Focaccia - ligurisches Fladenbrot, einfach lecker

Focaccia  (Fo-kat-scha)



Jetzt müssen alle stark sein, die beim Italiener einen Schianti (Chianti) trinken, Bruschättaaaa (Bruschetta) bestellen und zum Nachtisch noch einen Expresso (Espresso) "auffe die Hause" trinken. Es heißt Fokatscha, geschrieben Focaccia. 

Ich habe schon italienische Restaurants besucht, da nennen sie es einfach nur weiße Pizza, weil das scheinbar jeder aussprechen kann. 

Focaccia ist ein ligurisches Fladenbrot und extrem lecker. Man kann es pur, als Brotbeilage zu Nudeln, oder ein wenig gepimpt, auch als alleinstehenden Gang zum Essen servieren. Der Phantasie sind wie immer keine Grenzen gesetzt und erlaubt ist was gefällt. 

Den Teig gibt es hier: Pizzateig für doofe

Ich rolle den Teig auf einem gemehlten Backblech deutlich dicker aus, als man das bei einer Pizza machen würde. Je nach persönlicher Vorliebe, kann man den Teig bis zu Daumendicke auf das Blech legen und muss auch nicht zwanghaft rollen, falls man es eher brotartiger haben möchte. Nicht vergessen, der Teig geht beim Ruhen und Backen noch auf, deswegen maßvoll vorgehen. Danach noch mindestens eine halbe Stunde ruhen lassen. Wenn ich das Focaccia pur haben möchte, dann mache ich es dicker. Falls ich es hinterher belegen möchte, dann eher dünner,damit das Brot nicht die Auflage dominiert.

Vor dem Backen, mit dem Daumen nah nebeneinander kleine Mulden drücken, sowie nach Geschmack  Rosmarin und Olivenöl auf dem Teig verteilen. Den Ofen auf Unterhitze 200 Grad, oder beim Gasofen zwischen Stufe 4 und 5 einstellen und je nach dicke 25 bis 30 Minuten backen. Aufpassen, dass der Teig von unten nicht zu dunkel wird und mit einem Zahnstocher von oben reinpieksen, ob der Teig durchgebacken ist. Wenn kein Teig mehr am Zahnstocher hängen bleibt und beim Druck mit dem Finger ein krosser Eindruck entsteht, dann ist das Focaccia fertig gebacken. 


Die Backzeit kann man nutzen, um den Belag vorzubereiten.
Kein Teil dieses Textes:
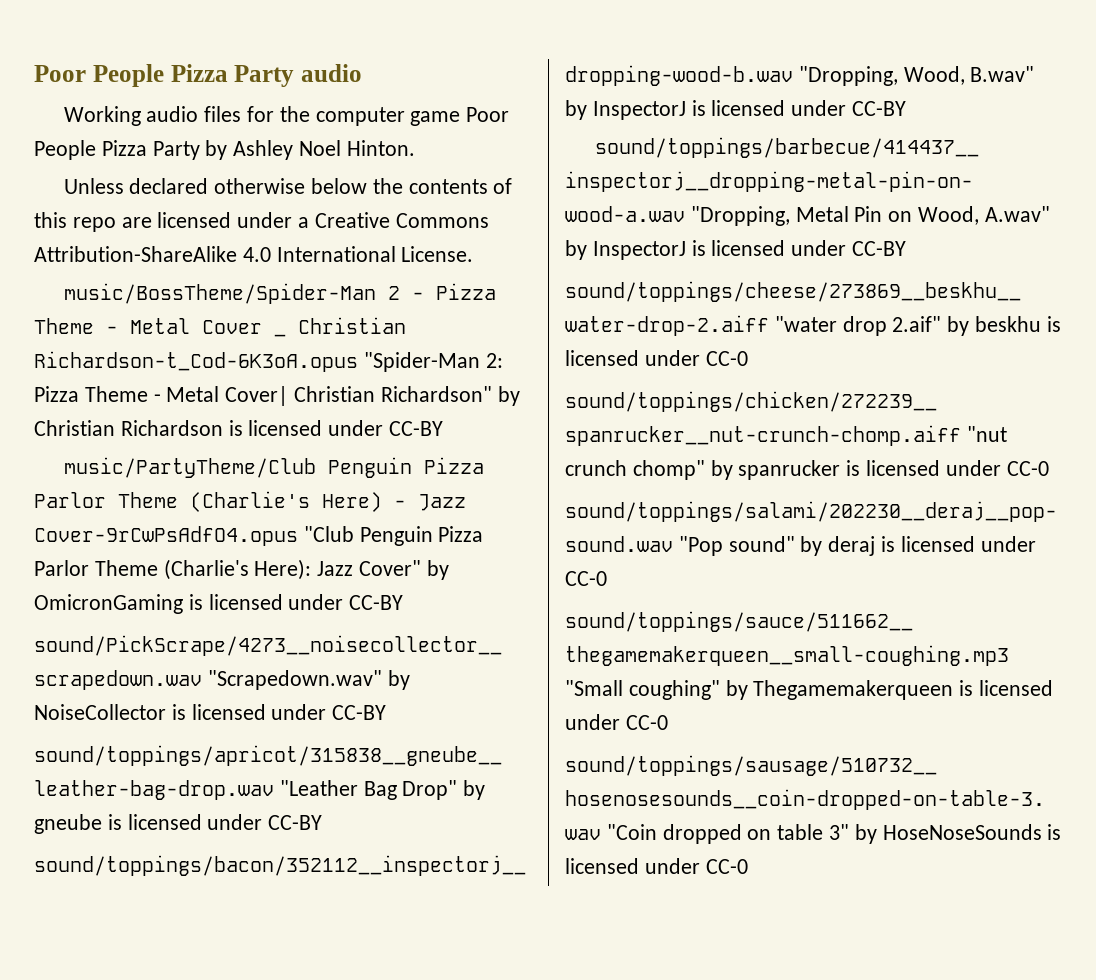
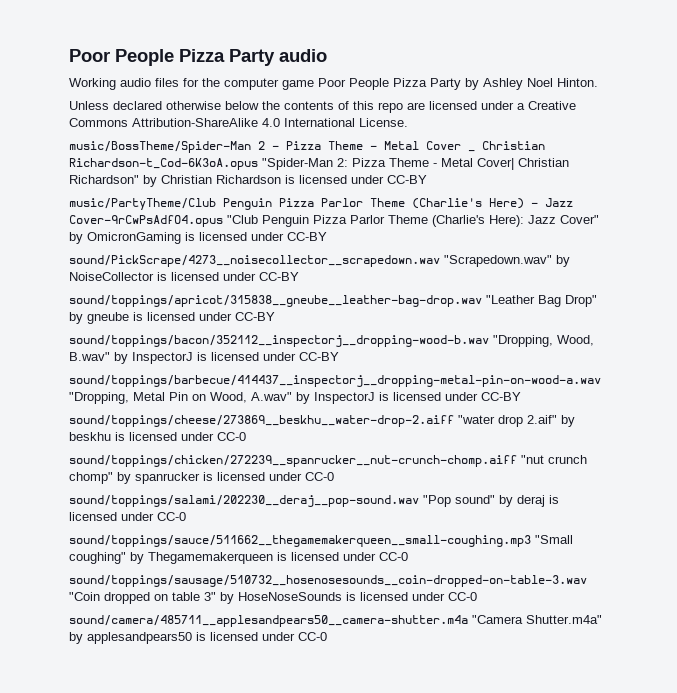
+ sound/camera/485711__applesandpears50__camera-shutter.m4a "Camera Shutter.m4a" by applesandpears50 is licensed under CC-0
In diesem Fall habe ich Rucola / Rauke ordentlich ausgewaschen und mit der Salatschleuder entsandet und getrocknet, damit es hinterher nicht zwischen den Zähnen knirscht und Tomaten in kleine Stücke geschnitten und frischen Basilikum zugefügt. 


Danach noch gewürfelten Mozzarella darüber verteilen
Und bitte erst direkt vor dem Servieren mit rotem Balsamico Essig, Olivenöl beträufeln, sowie mit Salz und Pfeffer aus der Mühle würzen. Es gibt echt nur wenige Dinge, die schlimmer sind, als so ein Kunstwerk durchgesuppt auf dem Teller zu haben. Schade um die Zeit und die Mühe.

 
Focaccia eignet sich auch ganz prima zum Mitnehmen, wenn Ihr die einzelnen Komponenten separat transportiert und erst vor dem Servieren zusammen fügt. Ideal zum Picknicken, oder auch mal statt Kuchen in der Firma, wenn es etwas zu feiern gibt.

Viel Spaß und gutes Gelingen beim Nachbacken und natürlich guten Appetit.